Gov2.0 camp, a few words


Gov 2.0 Camp occurred over the weekend, and looks like they got a lot done, though we might not recognize its importance for quite a while.

I'm guessing it's another moment in what might be the Constitutional Convention for networked grassroots democracy, aka "participatory democracy." For sure, Something Big
is happening.

Insights are found in a number of reports, like Government workers debate online citizen engagement. A big issue:

"We all want to hear from the public, but we want to hear meaningful stuff," said Joy Fulton of the U.S. General Services Administration. "How do you filter what's going to help us, and filter out what's just noise?"

One big observation is made by the folks at TechPresident/Personal Democracy Forum:

… Managing Sensitive Data in a Web 2.0 World. Half of the attendees were from the Intelligence Community. The other half were from transparency advocacy groups that fight government secrecy.
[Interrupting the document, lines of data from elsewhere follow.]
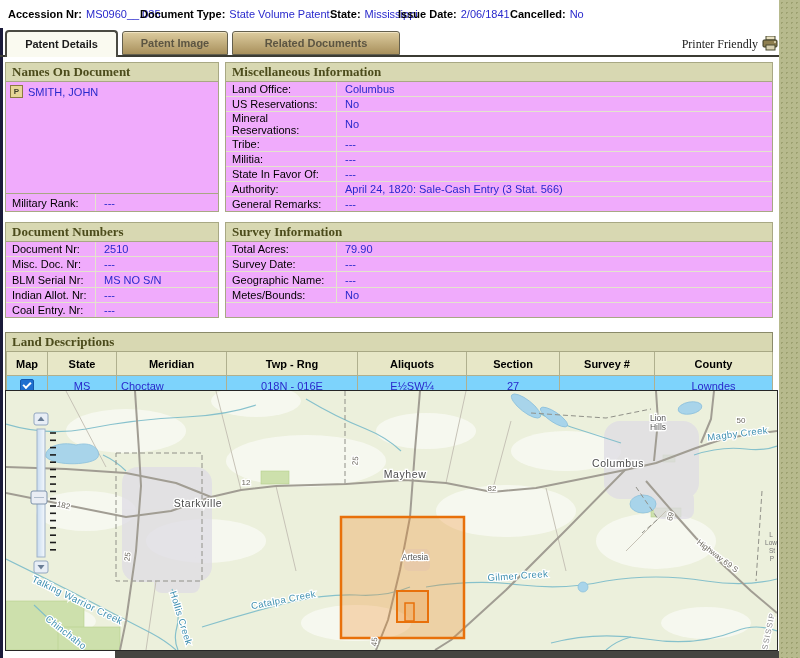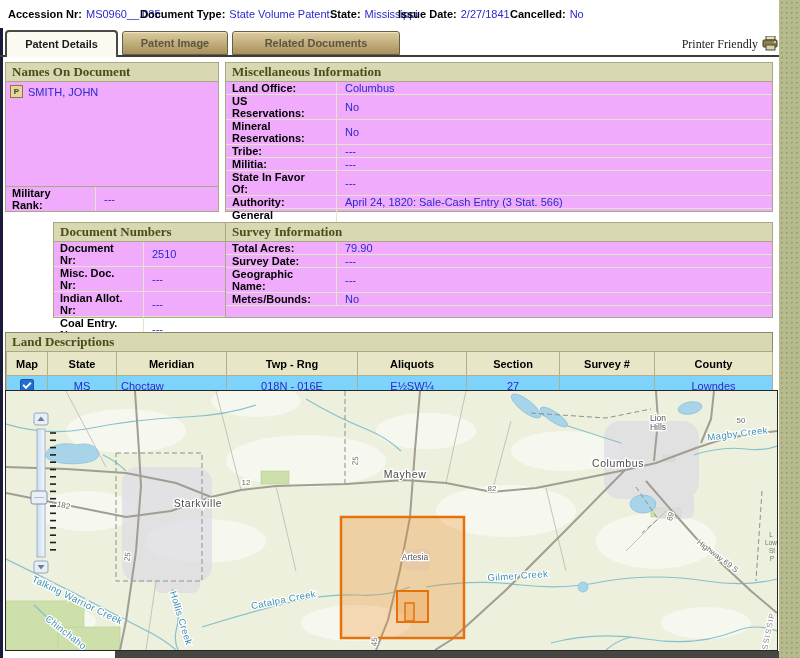--- a/index.html
+++ b/index.html
@@ -25,21 +25,21 @@
   .printer{position:absolute;top:36px;left:676px;width:103px;font-family:"Liberation Serif",serif;
     font-size:12px;color:#1a1a1a;text-align:right;cursor:pointer;}
   .printer svg{vertical-align:-3px;margin-left:4px;}
   
   .box{position:absolute;box-sizing:border-box;border:1px solid #a8a884;background:#f0abfc;display:flex;flex-direction:column;}
   .box-h{flex:0 0 18px;line-height:18px;background:#d8d8b2;border-bottom:1px solid #a8a884;
     font-family:"Liberation Serif",serif;font-weight:bold;font-size:13px;color:#4c4c1c;padding:0 6px;}
   .rows{flex:1;display:flex;flex-direction:column;}
   .row{flex:1;display:flex;align-items:center;border-top:1px solid #e4e4cc;}
   .row:first-child{border-top:none;}
-  .lbl{font-weight:bold;font-size:11px;color:#000;padding:0 16px 0 6px;box-sizing:border-box;
+  .lbl{font-weight:normal;font-size:11px;color:#000;padding:0 4px 0 6px;box-sizing:border-box;
        border-right:1px solid #e4e4cc;align-self:stretch;display:flex;align-items:center;}
   .w111{width:111px;flex:none;}
   .w90{width:90px;flex:none;}
   .val{font-size:11px;color:#2929cc;padding-left:8px;}
   .namesbody{flex:1;padding:3px 4px;}
   .nameline{display:flex;align-items:center;font-size:11px;}
   .picon{display:inline-flex;width:11px;height:11px;background:#e6d697;border:1px solid #8a7a40;
     color:#40402a;font-size:8px;font-weight:bold;align-items:center;justify-content:center;margin-right:5px;}
   .namelink{color:#2929cc;cursor:pointer;}
   .footrow{flex:0 0 17px;display:flex;align-items:center;border-top:1px solid #a8a884;}
@@ -76,21 +76,21 @@
 <body>
 
 <div class="screen">
   <div class="left-edge"></div>
   <div class="right-band"></div>
 
   <div class="tophdr">
     <span class="pair" style="left:8px"><b>Accession Nr:</b><span class="v">MS0960__.035</span></span>
     <span class="pair" style="left:140px"><b>Document Type:</b><span class="v">State Volume Patent</span></span>
     <span class="pair" style="left:330px"><b>State:</b><span class="v">Mississippi</span></span>
-    <span class="pair" style="left:398px"><b>Issue Date:</b><span class="v">2/27/1841</span></span>
+    <span class="pair" style="left:398px"><b>Issue Date:</b><span class="v">2/06/1841</span></span>
     <span class="pair" style="left:510px"><b>Cancelled:</b><span class="v">No</span></span>
   </div>
 
   <div class="tabrule"></div>
   <div class="tab inactive tab2">Patent Image</div>
   <div class="tab active">Patent Details</div>
   <div class="tab inactive tab3">Related Documents</div>
   <div class="printer">
     <span>Printer Friendly</span><svg width="17" height="15" viewBox="0 0 17 15">
         <rect x="4" y="0" width="9" height="4" fill="#e8e0c0" stroke="#4a4a30"></rect>
@@ -145,30 +145,34 @@
           <div class="lbl w111">Authority:</div>
           <div class="val">April 24, 1820: Sale-Cash Entry (3 Stat. 566)</div>
         </div>
       <div class="row">
           <div class="lbl w111">General Remarks:</div>
           <div class="val">---</div>
         </div>
     </div>
   </div>
 
-  <div class="box" style="left:5px;top:222px;width:214px;height:96px;margin-left:48px;">
+  <div class="box" style="left:5px;top:222px;width:214px;height:96px;">
     <div class="box-h">Document Numbers</div>
     <div class="rows">
       <div class="row">
           <div class="lbl w90">Document Nr:</div>
           <div class="val">2510</div>
         </div>
       <div class="row">
           <div class="lbl w90">Misc. Doc. Nr:</div>
           <div class="val">---</div>
+        </div>
+      <div class="row">
+          <div class="lbl w90">BLM Serial Nr:</div>
+          <div class="val">MS NO S/N</div>
         </div>
       <div class="row">
           <div class="lbl w90">Indian Allot. Nr:</div>
           <div class="val">---</div>
         </div>
       <div class="row">
           <div class="lbl w90">Coal Entry. Nr:</div>
           <div class="val">---</div>
         </div>
     </div>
These groups' interests are seldom aligned, yet it was one of the most lively sessions of the whole weekend: the intelligence geeks were giving the transparency wonks ideas for platforms that can effectively manage the tangle of overclassified (and illegally classified) data that has arisen in recent years.




Following the event via Twitter, people seemed to have a lot of questions around what makes meaningful participation, how to measure success, how to cut through the noise etc.
We hope to dig deeper into these important issues at the upcoming eDemocracyCamp (a barcamp on e-democracy, with a special focus on web-based public participation), April 19 in Washington DC:
It's the Sunday right before Politics Online Conference '09. Would love to have you in case you happen to be in town.
Full disclosure: I am a co-organizer and sponsor of eDemocracyCamp.


To Tim of eDemocracyCamp2 who posted the above comment.
You suggested folks help by advertising your event here and there. You might want to add spreading the word of your event on Craigslist as well.
Craigslist has event calenders, politics classified ads for example.
There is also various World wide CL discussion forums including both political and computer but I;m not sure about the rules for advertising events in those forums.